SooPlex, “Dedicated to the Search for the Miraculous” This is SooPlex’s last show before Mike and Julian head off to Brooklyn and Georgia. It’s a group show of Christopher Ho (NY), Survival Design- Jason Brown and Elizabeth Scofield (Knoxville), Alisha Kerlin (Brooklyn), Ciprian Contreras (Knoxville), Kristin Calabrese (LA), and Tom Zarilli (Atlanta) inspired by Bas Jan Adler, who tried to cross the Atlantic in a single person sailboat in 1975 and was lost at sea. The interest here seems to be in the failed grand experiment. One night only, 6-9, last chance to see what SooPlex has come up with. Their shows have been very thought-provoking, people should really try to stop by and take a look. Zarilli just finished a show at Ruby Green where he staged scenes out of stuff he found at yard sales that was fun and surprising. SooPlex is in the 310 Chestnut Street building.

August 18

Cumberland Gallery, “Pursuit of Happiness,” Bhutanese Thangka paintings by Phurba Namgay Carol Stein and her husband Richard have made numerous trips to Bhutan over the years, hosted students here, and so forth, so they must have developed a great attachment to this Himalayan country. I’m more familiar with Tibetan paintings, but I’m guessing it’s pretty similar. These are devotional images of Buddha and associated deities, done in incredibly vivid colors. The Himalayan strains of Buddhism (at least in Tibet) have absorbed local folk religions, resulting in a wildly varied pantheon.

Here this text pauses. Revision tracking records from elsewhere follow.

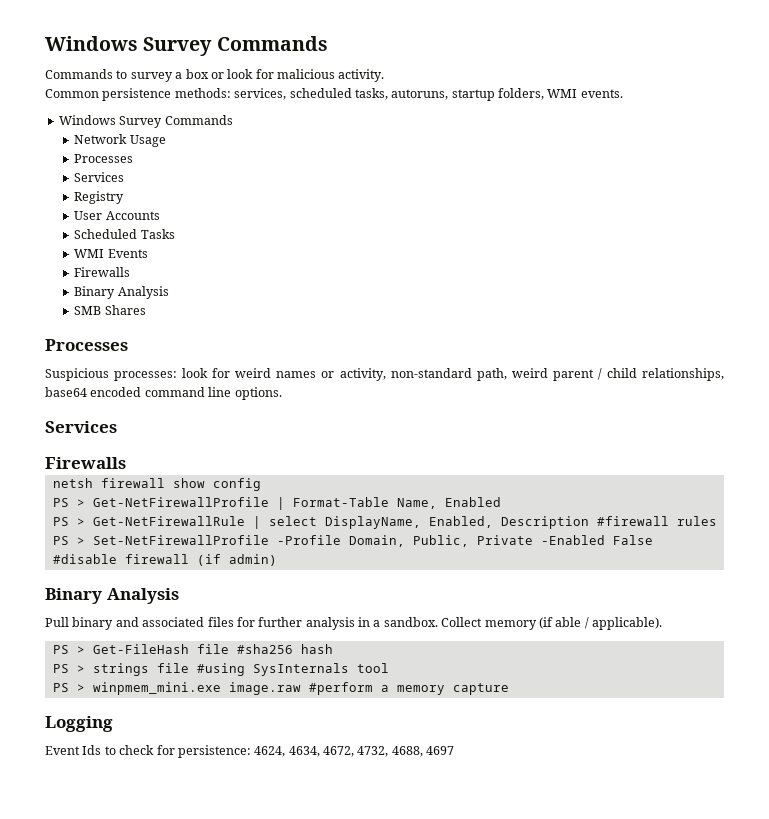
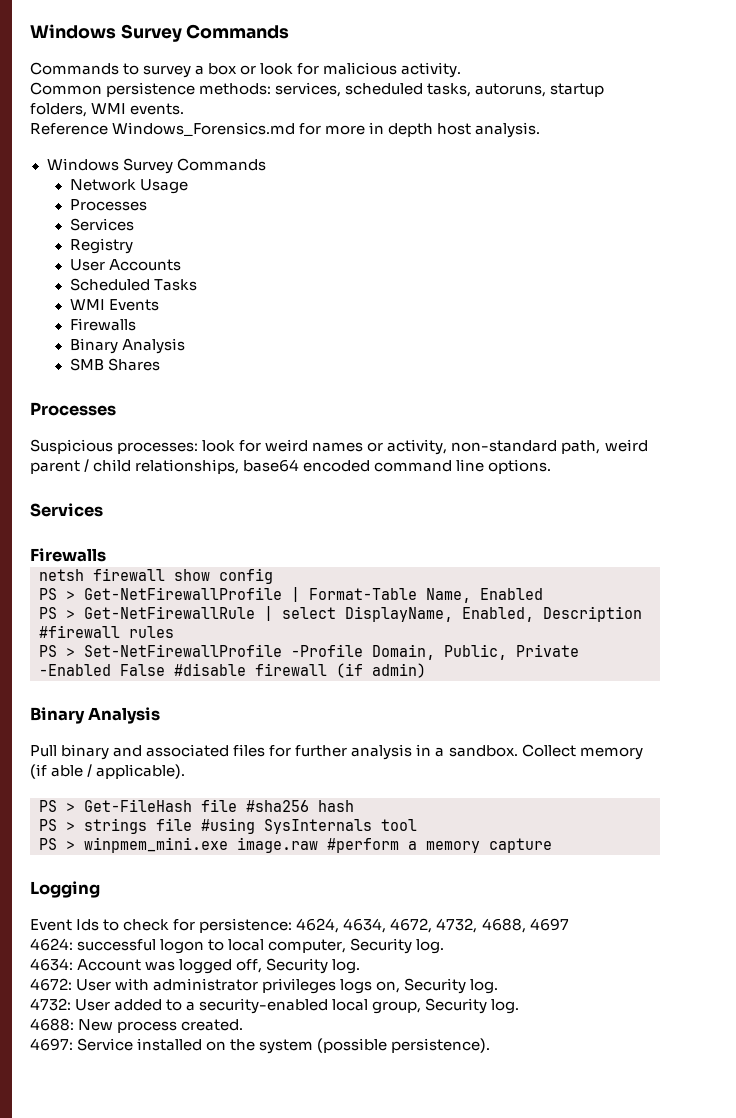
+ Reference Windows_Forensics.md for more in depth host analysis.
+ 4624: successful logon to local computer, Security log.
+ 4634: Account was logged off, Security log.
+ 4672: User with administrator privileges logs on, Security log.
+ 4732: User added to a security-enabled local group, Security log.
+ 4688: New process created.
+ 4697: Service installed on the system (possible persistence).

I think of it being like syncretic Haitian or Mexican practices of Christianity where saints absorb qualities of local gods, making for a lot more interesting mix. Again, assuming I can extrapolate from Tibet to its neighbor, devotional painting is a living art, with contemporary painters continuing the practices and styles developed over several hundred years. The Steins have gotten to know one of these painters, and will be showing his work for one night only, during gallery hours (10-5) on Saturday the 18th plus a reception for the artist from 5-8.